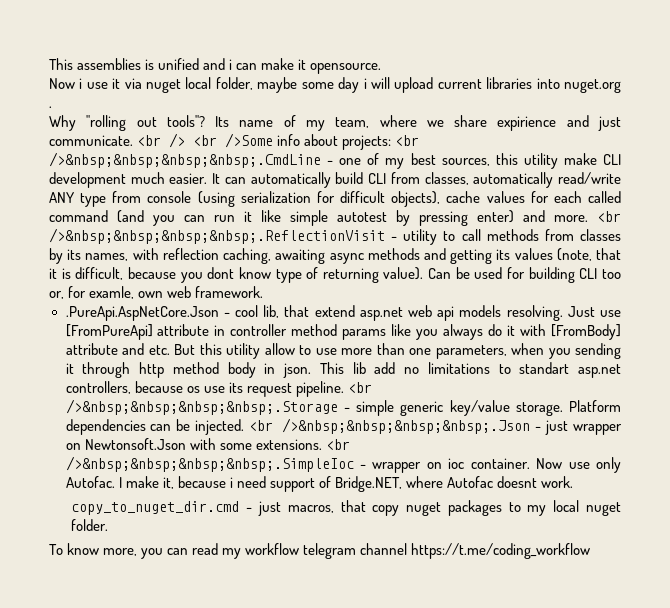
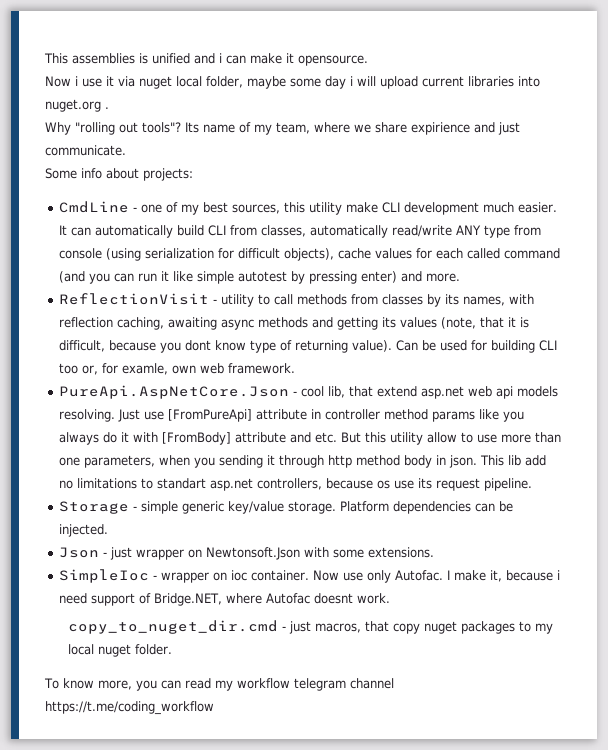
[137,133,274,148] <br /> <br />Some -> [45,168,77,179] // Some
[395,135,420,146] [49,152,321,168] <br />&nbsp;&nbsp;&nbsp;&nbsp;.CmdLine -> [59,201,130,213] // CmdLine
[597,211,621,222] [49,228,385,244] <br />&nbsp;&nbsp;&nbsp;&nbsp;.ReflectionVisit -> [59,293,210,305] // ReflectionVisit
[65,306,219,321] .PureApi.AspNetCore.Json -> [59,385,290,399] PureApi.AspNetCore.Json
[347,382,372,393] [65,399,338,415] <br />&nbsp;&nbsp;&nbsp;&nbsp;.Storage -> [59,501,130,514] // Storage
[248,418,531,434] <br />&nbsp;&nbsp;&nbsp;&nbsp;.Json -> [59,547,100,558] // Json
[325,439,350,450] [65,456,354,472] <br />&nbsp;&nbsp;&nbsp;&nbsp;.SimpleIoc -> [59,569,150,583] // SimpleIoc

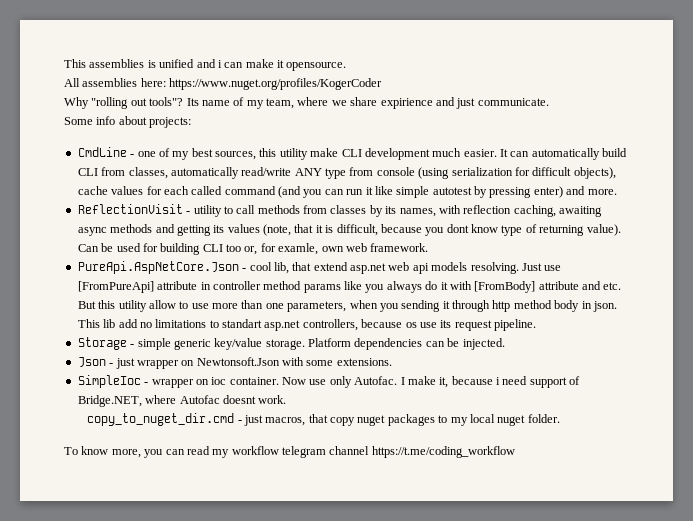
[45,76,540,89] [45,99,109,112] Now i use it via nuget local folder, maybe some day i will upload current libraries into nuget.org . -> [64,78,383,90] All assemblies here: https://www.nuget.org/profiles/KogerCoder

▶ [Work item]
Please say how many lines in the records above contain the word "Json", and give only that number.

▶ [Response to the exercise]
2